Help fix my garbage - File Split Program in Perl

mkastin · June 26, 2009, 3:29pm

Hi,

I have the following, it doesn't work and I know it's crap code.

The objective is to split a file with a givin number of codes such as:

01,02,03,...,99

Then return all records with each seperate identifier in a new file.

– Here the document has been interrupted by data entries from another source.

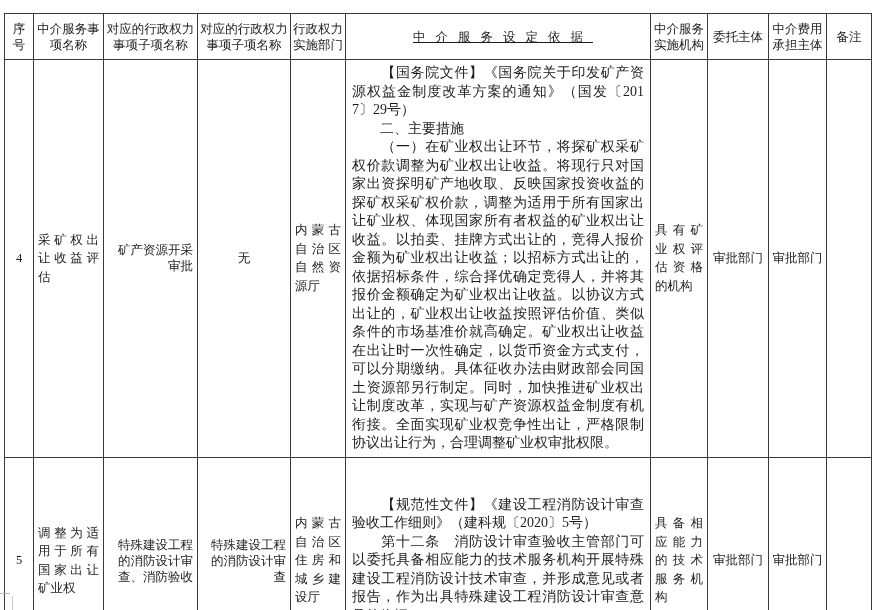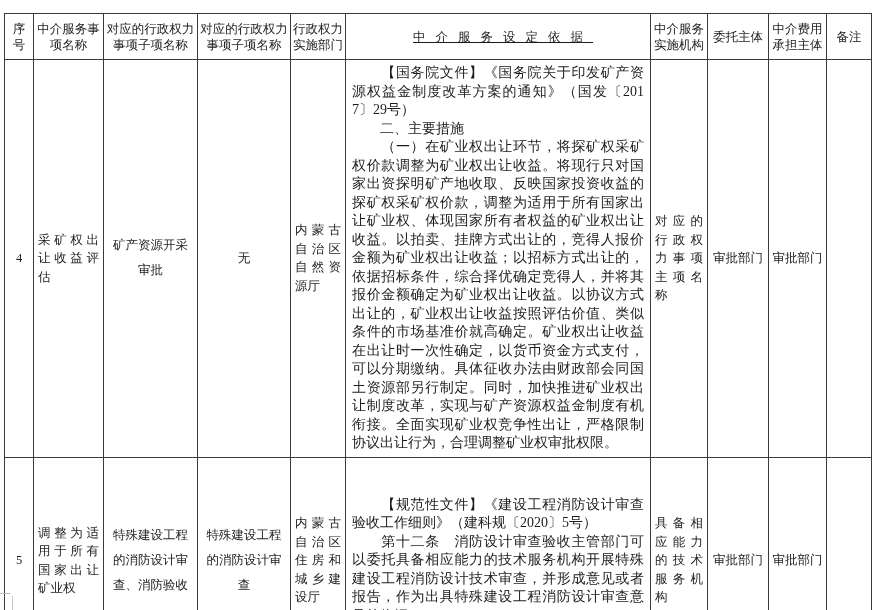--- a/index.html
+++ b/index.html
@@ -134,7 +134,7 @@
         <td class="c-basis">　　【国务院文件】《国务院关于印发矿产资源权益金制度改革方案的通知》（国发〔2017〕29号）
 　　二、主要措施
 　　（一）在矿业权出让环节，将探矿权采矿权价款调整为矿业权出让收益。将现行只对国家出资探明矿产地收取、反映国家投资收益的探矿权采矿权价款，调整为适用于所有国家出让矿业权、体现国家所有者权益的矿业权出让收益。以拍卖、挂牌方式出让的，竞得人报价金额为矿业权出让收益；以招标方式出让的，依据招标条件，综合择优确定竞得人，并将其报价金额确定为矿业权出让收益。以协议方式出让的，矿业权出让收益按照评估价值、类似条件的市场基准价就高确定。矿业权出让收益在出让时一次性确定，以货币资金方式支付，可以分期缴纳。具体征收办法由财政部会同国土资源部另行制定。同时，加快推进矿业权出让制度改革，实现与矿产资源权益金制度有机衔接。全面实现矿业权竞争性出让，严格限制协议出让行为，合理调整矿业权审批权限。</td>
-        <td class="c-justify">对应的行政权力事项主项名称</td>
+        <td class="c-justify">具有矿业权评估资格的机构</td>
         <td class="c-center">审批部门</td>
         <td class="c-center">审批部门</td>
         <td class="c-center"></td>

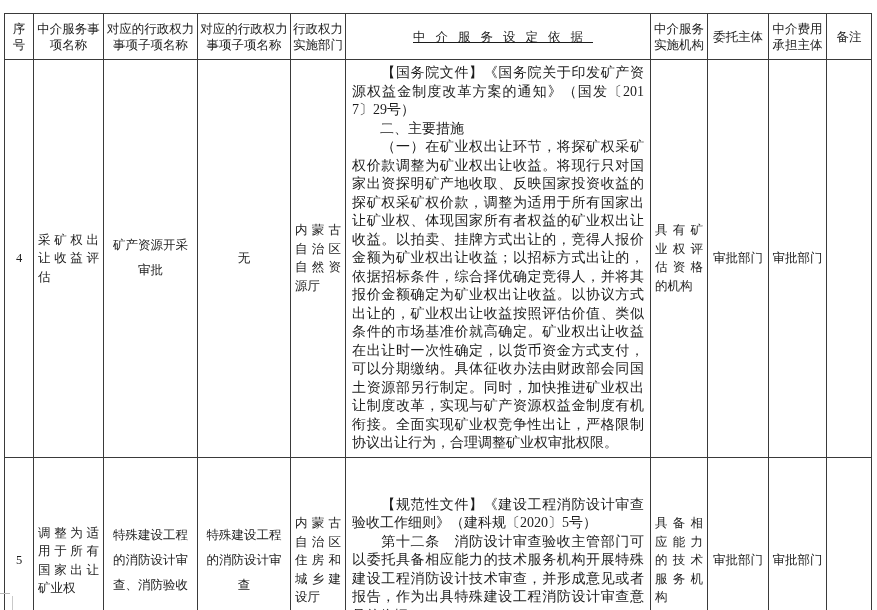--- a/index.html
+++ b/index.html
@@ -58,8 +58,8 @@
     line-height: 18.5px;
   }
   .c-left {
-    text-align: center;
-    line-height: 25px;
+    text-align: right;
+    line-height: 16px;
     word-break: break-all;
     padding: 2px 4px;
   }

The files being split have lrecl=500, recfm=F, and I am using two fields in these files, one at byte 377 with length of 2 (this is the segment identifier) and a second at byte 393 with length of 25 (this is the keycode for the segment) which is in general shorted then 25 charaters and needs to being included in the output filename.

Here is my garbage:

 
#!/usr/bin/perl
 
($ProgName = $0) =~ s%.*/%%;
print STDOUT "Enter the number of segments to split\n";
$splitnum = <STDIN>;
chomp($splitnum);
if ($#ARGV>0) { print STDERR " *** One file at a time, please!\n", exit 1; }
if ($#ARGV<0) { print STDERR " *** Sorry, need a filename!\n", exit 1; }
print STDOUT "\n$ProgName: Beginning $splitnum way split on $ARGV[0]\n\n";
open INFILE, "<$ARGV[0]" or die "\n$ProgName: *** Can't open data file '$ARGV[0]': $!\n\n";
while (<INFILE>)
 {
  $counter++;
  if ($counter%100000 == 0) { print "$counter\n"; }
  my $seg = substr($_,376,2);
  my $key = substr($_,392,25);
  chop($key);
  $a = 1;
  while($i<=$splitnum)
   {
    $oflename = "OFLE$key";
    open $oflename, ">$ARGV[0].$key.dat" or die "\n$ProgName: *** Can't open data file '$ARGV[0].$key.dat'";
    if ($a <~ m/10/i) { $b="0$a"; if ($seg =~ m/$b/i) { print $oflename; } }
    if ($a >=~ m/10/i) { if ($seg =~ m/$a/i) { print $oflename; } }
    $a++
   }
 }

I appreciate the help and am also open to any other suggestions to use other shell scripts, I was thinking awk could do this easily, but don't know that well either.

Thanks!

jim_mcnamara · June 26, 2009, 4:58pm

This is not a perl answer, but you do know that csplit will do this for you.

Try man csplit.

If this is not a practical app you are developing, but programming learning, go for it.

JerryHone · June 26, 2009, 5:09pm

By far the easiest way to find out why Perl code isn't working the way you think it should is to use the Perl debugger.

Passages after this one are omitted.